As America’s international competitors, primarily Russia and China, increase their own military space activities, concerns regarding the use of space for peaceful purposes are likely to become even more pronounced. Over the past year alone, Russia has tested both space-based and direct-ascent anti-satellite weapons — activities the United States has decried as “irresponsible,” but which are not prohibited under existing international space law. China, which infamously destroyed one of its own satellites with a direct-ascent anti-satellite weapon in 2007, is also believed to be developing a wide range of anti-satellite and space weapons. The use of such weapons by China, Russia, or the United States would violate, or, at least, implicate, the Outer Space Treaty’s Article III application of other areas of international law, including the laws of armed conflict, to outer space. However, the Outer Space Treaty and international space law permit the development of such weapons and their placement into orbit, provided they do not constitute “weapons of mass destruction.”
International space law has come a long way from Henry Cabot Lodge’s initial advocacy of an internationally monitored system for exclusively peaceful uses of space.

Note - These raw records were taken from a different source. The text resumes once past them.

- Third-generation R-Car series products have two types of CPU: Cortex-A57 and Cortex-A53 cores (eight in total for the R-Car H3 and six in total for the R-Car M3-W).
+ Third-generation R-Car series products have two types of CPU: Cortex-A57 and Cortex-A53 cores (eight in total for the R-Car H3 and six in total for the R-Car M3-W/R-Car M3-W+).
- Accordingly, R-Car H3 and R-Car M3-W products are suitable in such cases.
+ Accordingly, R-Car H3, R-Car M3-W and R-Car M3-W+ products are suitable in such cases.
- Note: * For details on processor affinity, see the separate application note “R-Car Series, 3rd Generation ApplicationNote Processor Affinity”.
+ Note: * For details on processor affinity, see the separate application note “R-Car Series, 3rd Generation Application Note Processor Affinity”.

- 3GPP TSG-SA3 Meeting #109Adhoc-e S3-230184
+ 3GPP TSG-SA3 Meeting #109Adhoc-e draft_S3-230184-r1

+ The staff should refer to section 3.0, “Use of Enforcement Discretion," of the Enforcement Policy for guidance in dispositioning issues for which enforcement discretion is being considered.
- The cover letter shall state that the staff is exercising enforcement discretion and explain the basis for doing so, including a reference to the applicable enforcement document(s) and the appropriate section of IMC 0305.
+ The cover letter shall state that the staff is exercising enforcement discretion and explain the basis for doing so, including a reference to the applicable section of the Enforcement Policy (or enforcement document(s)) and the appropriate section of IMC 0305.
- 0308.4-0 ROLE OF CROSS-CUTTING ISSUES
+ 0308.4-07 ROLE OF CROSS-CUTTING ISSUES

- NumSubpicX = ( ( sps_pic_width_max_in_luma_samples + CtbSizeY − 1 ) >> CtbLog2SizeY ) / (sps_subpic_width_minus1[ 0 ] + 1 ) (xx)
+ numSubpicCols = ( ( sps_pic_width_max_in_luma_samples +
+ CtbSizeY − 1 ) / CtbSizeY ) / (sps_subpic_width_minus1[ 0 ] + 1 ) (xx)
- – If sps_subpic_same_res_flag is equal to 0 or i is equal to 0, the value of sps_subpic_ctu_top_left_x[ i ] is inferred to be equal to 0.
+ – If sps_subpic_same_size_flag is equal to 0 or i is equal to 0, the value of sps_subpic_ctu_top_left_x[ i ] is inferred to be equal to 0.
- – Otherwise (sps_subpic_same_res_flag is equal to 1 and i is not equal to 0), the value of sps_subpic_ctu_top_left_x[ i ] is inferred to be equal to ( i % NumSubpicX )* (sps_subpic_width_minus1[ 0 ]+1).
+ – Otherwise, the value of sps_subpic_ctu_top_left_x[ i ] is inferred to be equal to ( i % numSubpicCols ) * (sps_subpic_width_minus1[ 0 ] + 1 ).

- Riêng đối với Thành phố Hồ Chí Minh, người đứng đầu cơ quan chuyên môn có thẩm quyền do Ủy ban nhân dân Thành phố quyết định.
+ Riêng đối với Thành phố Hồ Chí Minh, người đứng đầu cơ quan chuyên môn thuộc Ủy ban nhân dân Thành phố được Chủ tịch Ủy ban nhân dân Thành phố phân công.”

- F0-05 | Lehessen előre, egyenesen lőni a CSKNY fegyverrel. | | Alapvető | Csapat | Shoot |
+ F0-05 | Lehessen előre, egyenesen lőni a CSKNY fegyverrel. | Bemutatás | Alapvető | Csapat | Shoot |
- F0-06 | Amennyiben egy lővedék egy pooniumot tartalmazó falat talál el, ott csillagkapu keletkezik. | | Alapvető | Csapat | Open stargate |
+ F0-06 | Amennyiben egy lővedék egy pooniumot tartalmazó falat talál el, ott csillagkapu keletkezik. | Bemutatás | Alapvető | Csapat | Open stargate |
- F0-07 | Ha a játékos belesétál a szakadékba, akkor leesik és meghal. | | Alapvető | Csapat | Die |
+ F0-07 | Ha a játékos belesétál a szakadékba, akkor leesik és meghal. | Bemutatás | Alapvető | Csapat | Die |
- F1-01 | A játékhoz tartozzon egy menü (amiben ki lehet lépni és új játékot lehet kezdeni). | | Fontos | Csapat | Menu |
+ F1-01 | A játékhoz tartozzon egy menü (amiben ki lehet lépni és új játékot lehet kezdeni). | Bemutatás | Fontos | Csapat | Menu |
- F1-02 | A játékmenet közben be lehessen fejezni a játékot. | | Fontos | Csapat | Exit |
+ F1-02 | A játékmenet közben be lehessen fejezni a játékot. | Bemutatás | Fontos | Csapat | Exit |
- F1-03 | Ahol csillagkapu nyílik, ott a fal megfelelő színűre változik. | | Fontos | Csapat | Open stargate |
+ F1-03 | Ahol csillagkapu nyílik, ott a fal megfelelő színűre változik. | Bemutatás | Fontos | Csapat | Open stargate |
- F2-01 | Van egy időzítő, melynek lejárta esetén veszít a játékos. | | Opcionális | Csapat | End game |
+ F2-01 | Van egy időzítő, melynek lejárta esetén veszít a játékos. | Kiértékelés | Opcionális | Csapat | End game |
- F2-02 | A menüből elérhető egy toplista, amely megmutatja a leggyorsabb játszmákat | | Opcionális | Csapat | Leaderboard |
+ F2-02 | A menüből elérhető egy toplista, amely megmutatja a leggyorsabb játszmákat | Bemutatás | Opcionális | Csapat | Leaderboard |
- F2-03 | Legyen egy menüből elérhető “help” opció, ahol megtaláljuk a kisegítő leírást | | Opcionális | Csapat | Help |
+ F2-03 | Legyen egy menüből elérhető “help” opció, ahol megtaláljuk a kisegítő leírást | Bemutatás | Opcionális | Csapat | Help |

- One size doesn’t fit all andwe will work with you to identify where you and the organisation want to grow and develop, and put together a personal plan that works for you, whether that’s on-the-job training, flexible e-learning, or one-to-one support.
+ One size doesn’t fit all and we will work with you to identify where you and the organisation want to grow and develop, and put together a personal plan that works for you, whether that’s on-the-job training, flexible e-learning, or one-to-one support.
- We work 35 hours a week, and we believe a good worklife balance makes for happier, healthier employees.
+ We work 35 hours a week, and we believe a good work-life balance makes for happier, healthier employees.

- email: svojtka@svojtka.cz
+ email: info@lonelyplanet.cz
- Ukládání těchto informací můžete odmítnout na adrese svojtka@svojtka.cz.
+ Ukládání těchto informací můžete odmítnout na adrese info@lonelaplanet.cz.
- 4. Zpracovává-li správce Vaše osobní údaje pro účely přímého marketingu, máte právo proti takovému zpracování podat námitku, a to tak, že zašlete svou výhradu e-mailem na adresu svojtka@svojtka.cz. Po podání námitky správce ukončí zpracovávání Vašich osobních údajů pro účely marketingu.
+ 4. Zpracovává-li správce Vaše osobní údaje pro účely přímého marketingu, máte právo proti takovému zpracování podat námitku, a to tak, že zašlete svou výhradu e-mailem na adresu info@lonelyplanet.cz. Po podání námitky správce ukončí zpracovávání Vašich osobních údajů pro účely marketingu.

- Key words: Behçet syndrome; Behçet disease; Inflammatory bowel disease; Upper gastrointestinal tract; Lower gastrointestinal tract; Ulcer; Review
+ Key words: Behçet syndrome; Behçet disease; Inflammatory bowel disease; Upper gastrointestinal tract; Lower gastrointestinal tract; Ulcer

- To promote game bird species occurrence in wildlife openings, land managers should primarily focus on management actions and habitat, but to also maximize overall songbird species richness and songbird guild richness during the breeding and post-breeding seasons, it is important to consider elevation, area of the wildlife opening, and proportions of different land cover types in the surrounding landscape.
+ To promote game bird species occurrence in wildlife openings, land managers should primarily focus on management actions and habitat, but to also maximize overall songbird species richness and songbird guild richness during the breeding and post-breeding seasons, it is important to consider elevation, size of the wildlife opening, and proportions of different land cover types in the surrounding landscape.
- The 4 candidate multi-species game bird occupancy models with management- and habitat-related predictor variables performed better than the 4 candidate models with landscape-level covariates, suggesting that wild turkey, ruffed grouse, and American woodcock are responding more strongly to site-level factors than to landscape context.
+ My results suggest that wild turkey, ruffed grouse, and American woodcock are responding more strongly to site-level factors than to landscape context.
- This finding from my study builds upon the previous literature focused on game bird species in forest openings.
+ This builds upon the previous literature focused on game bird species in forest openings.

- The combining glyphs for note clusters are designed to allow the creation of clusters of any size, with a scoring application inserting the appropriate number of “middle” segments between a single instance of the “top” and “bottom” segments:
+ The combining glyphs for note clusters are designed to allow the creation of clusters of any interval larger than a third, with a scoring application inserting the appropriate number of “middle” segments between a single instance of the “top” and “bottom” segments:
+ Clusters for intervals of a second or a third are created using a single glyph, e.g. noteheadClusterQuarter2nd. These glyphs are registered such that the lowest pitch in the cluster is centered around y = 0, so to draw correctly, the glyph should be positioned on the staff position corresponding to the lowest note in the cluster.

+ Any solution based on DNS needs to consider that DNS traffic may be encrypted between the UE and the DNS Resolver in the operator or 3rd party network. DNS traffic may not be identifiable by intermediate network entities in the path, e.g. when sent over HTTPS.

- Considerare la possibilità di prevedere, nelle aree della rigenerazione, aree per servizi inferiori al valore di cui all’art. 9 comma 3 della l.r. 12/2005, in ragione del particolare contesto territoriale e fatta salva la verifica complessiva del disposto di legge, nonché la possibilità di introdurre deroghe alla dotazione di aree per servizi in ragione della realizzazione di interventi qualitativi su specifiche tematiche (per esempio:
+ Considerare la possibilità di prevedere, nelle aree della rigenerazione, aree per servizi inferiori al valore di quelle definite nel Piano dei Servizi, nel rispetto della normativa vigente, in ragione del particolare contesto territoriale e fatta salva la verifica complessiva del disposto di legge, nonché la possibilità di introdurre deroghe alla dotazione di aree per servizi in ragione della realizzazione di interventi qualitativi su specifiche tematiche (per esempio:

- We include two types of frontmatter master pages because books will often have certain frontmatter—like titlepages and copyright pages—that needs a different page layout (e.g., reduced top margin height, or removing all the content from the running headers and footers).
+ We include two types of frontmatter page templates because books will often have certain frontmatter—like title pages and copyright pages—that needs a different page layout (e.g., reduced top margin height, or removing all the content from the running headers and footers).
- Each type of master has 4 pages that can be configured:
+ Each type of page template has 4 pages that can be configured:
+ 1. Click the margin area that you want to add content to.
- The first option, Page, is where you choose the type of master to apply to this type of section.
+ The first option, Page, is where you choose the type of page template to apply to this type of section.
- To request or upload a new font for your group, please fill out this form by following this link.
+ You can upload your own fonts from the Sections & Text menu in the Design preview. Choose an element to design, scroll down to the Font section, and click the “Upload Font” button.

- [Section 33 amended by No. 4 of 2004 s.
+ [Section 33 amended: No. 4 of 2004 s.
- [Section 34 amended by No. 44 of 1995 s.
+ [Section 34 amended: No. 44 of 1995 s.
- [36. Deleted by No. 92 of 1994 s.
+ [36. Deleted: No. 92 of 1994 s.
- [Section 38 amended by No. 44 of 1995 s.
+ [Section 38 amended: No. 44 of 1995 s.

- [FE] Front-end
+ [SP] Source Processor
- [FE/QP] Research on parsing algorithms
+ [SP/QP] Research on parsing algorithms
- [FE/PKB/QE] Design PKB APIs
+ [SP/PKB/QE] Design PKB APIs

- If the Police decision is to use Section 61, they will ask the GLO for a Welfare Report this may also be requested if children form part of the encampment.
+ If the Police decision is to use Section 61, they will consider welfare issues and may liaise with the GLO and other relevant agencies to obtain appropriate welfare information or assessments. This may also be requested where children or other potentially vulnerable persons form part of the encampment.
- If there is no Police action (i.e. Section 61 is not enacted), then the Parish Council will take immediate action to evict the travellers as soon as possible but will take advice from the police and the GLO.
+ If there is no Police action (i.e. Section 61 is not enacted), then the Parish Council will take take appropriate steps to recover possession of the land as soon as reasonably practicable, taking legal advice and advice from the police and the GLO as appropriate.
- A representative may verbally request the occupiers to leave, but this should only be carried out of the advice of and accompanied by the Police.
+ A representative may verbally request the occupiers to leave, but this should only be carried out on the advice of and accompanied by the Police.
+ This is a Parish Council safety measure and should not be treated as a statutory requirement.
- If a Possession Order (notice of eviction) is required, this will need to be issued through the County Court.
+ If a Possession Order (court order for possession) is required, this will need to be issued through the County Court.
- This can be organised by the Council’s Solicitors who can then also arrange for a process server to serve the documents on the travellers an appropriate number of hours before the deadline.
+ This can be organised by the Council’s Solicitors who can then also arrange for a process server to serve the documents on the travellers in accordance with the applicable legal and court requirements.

There is, however, still little in the form of binding space law to restrict military activities in Earth orbit and other areas of interplanetary space. For the United States, with its long-standing recognition, but expansive interpretation, of the use for peaceful purposes principle, this provides a solid legal basis for the activities of U.S. Space Command, the Space Force, and the other American military and intelligence organizations. Existing law, however, also enables and emboldens the military space efforts of American competitors. This has become especially significant as other States have recognized the significant military and force-support benefits of outer space technologies, resulting in the majority of space-faring states having come to agree with America’s “non-aggressive” interpretation of peaceful space use. As outer space use continues to expand, and as both American and international space-oriented military organizations vie for strategic superiority in orbit, interpretations of what it means to use outer space for peaceful purposes are likely to play an even more prominent role in state space activity.
Maj. Jeremy Grunert is an attorney in the U.S. Air Force Judge Advocate General’s Corps. He is currently assigned to the Air Force Academy, where he serves as an assistant professor in the department of law. He is the course director for the academy’s space law course. This article is written in Maj. Grunert’s personal capacity and does not necessarily reflect the official views of the U.S. government, the Department of Defense, or the Department of the Air Force.